Interestingness First Classifiers - Data Processing Club

Share This Post

Most existing machine learning models aim to maximize predictive accuracy, but in this article, I will introduce classifiers that prioritize interestingness.

What Does It Mean to Prioritize Interestingness?

For example, let us consider the task of classifying whether a user is an adult based on their profile.
If the profile contains an age feature, then the rule “age ≥ 18” would achieve 100% accuracy. On social media, there is always a possibility that users write down a false age, but in most cases people report their age more or less correctly, so this rule would likely achieve around 99% accuracy. The accuracy of this classification rule is extremely high, but it is not interesting.

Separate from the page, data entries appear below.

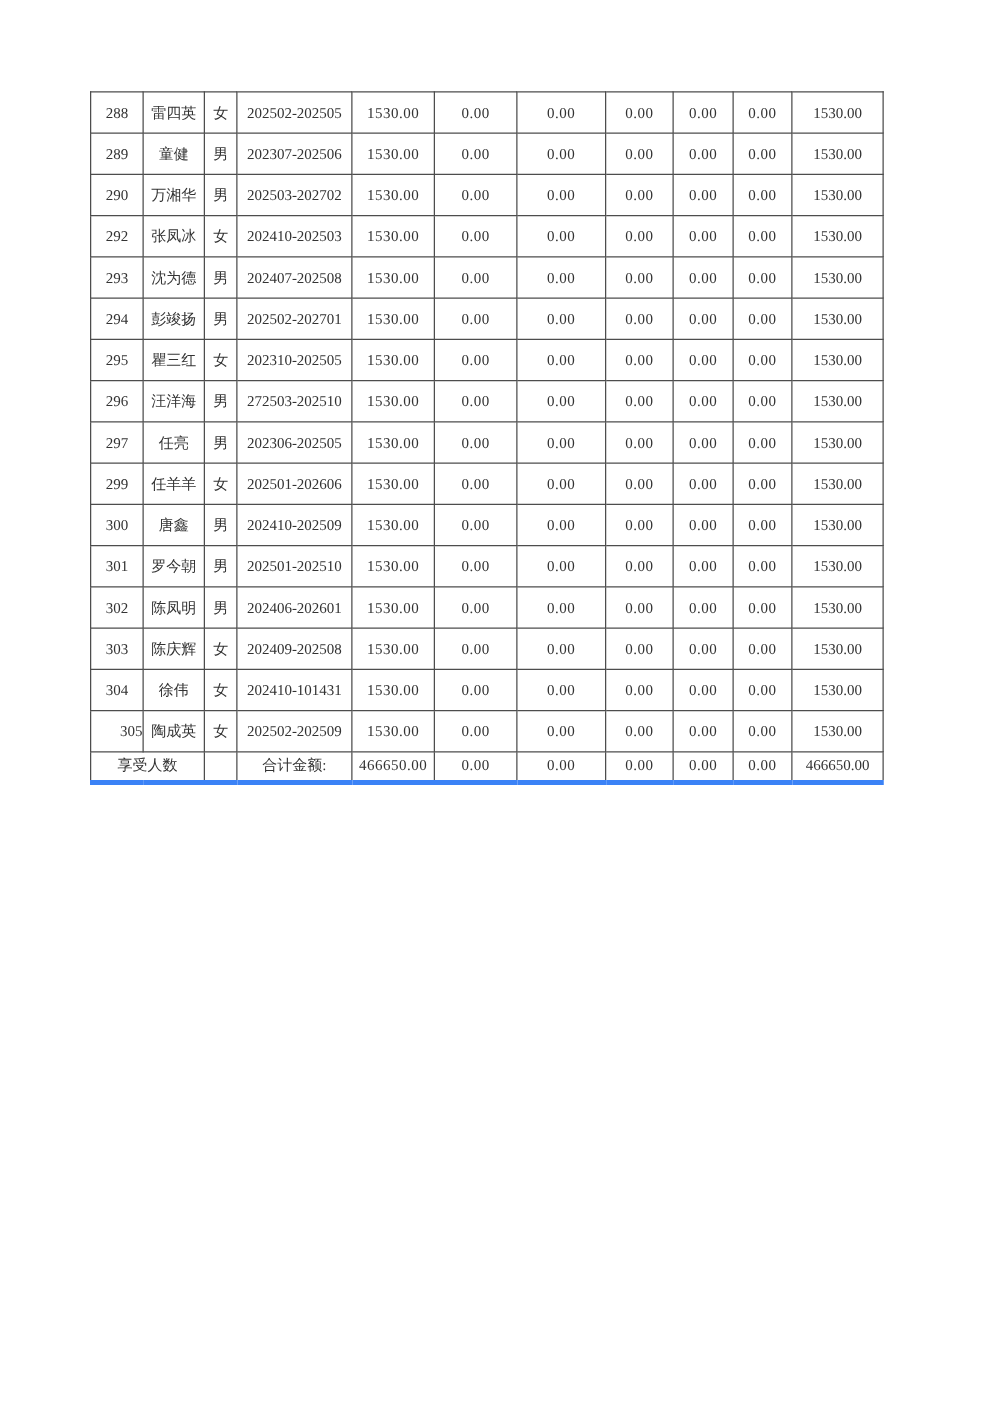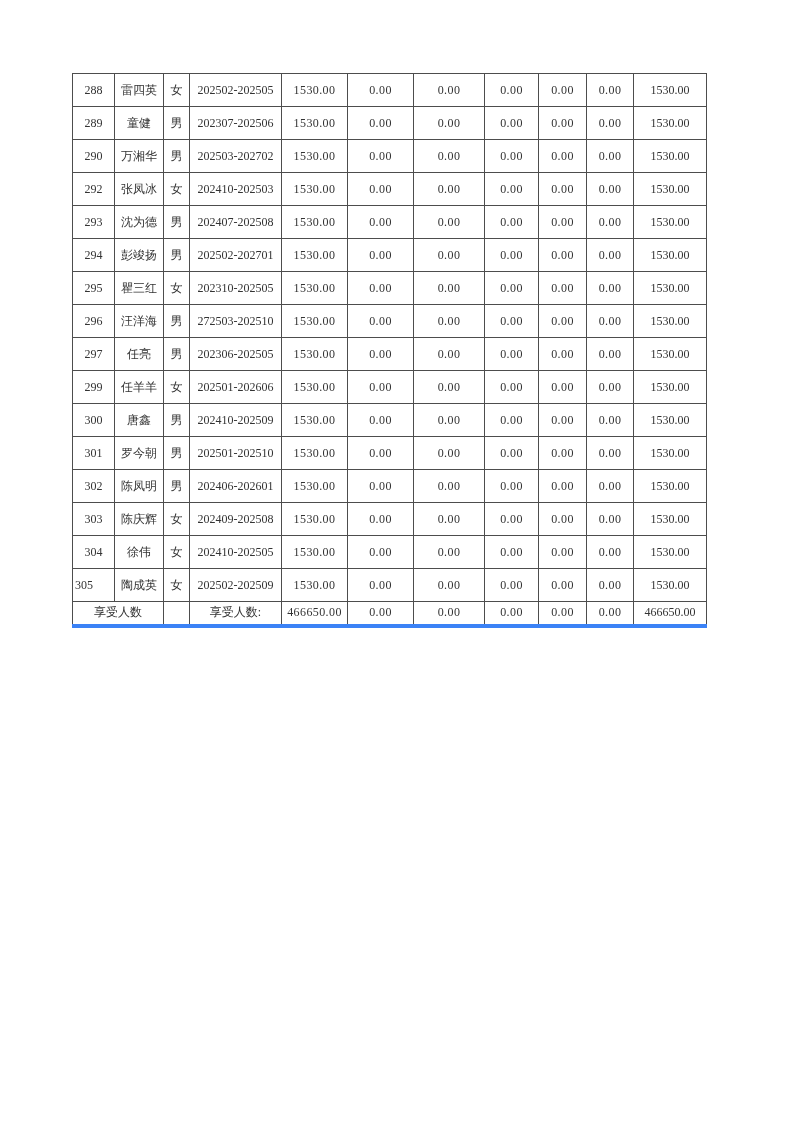"202410-202505" td.c-period { text: 202410-202505 -> 202410-101431 }
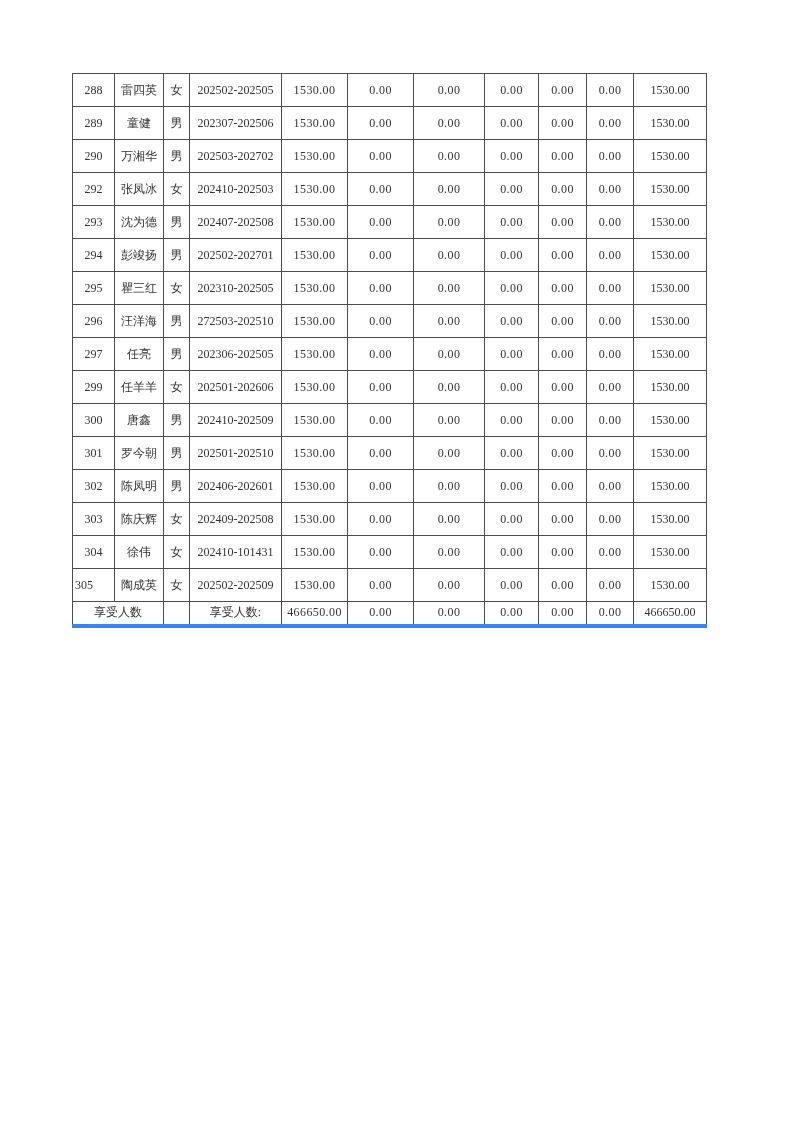"305" td.c-num.left { text-align: left -> right }
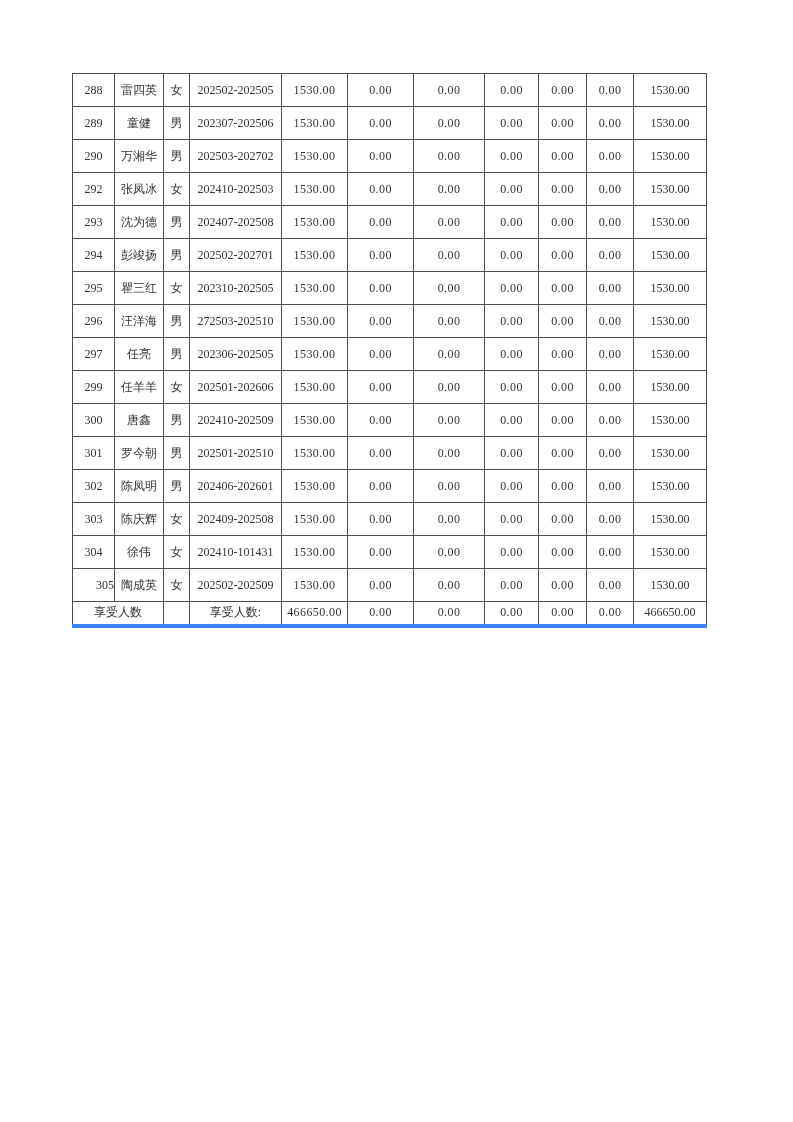"享受人数:" td { text: 享受人数 -> 合计金额 }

Let us consider a more unusual rule: “if the registered email address ends with @icloud.com then the user is a minor, whereas the user is an adult if it ends with @aol.com.” Such a rule might achieve a reasonable level of accuracy. Even though the accuracy would not be particularly high, it is interesting—and that makes it valuable. This is the kind of classifier we want to obtain.

As a more academic example, consider the problem of detecting depressive symptoms. Various tests have been proposed for this purpose. One famous example is the Beck Depression Inventory, which asks respondents to rate themselves on 21 items such as whether they feel depressed, whether they are pessimistic about the future, or whether they feel guilty. Each item is answered on a four-point scale, and the total score is used to make a judgment. This test is widely used for diagnosing depression, but whether the judgment rule is “interesting” is questionable. Being told, “You are strongly pessimistic about the future, therefore you are depressed,” is not exactly surprising.

Other, more interesting results have also been reported. For example, it is known that one can achieve a certain level of accuracy by having people write an essay and then checking whether they frequently use first-person words (I, my, me, myself). If such words occur more often, the person is more likely to be depressed [Rude+ 2004, Edwards+ 2017]. The idea is that people with depressive tendencies are more likely to focus on information about themselves rather than about their surroundings or the external world. Of course, this method is heavily influenced by individual writing styles; a cheerful person might also use “I” frequently. In fact, although this judgment method is statistically significant, the correlation coefficient is only about r = 0.13, which is not very high. Even so, because of its interestingness, this rule has gained a certain reputation in psychology, and it has led to a variety of related and follow-up studies [Edwards+ 2017].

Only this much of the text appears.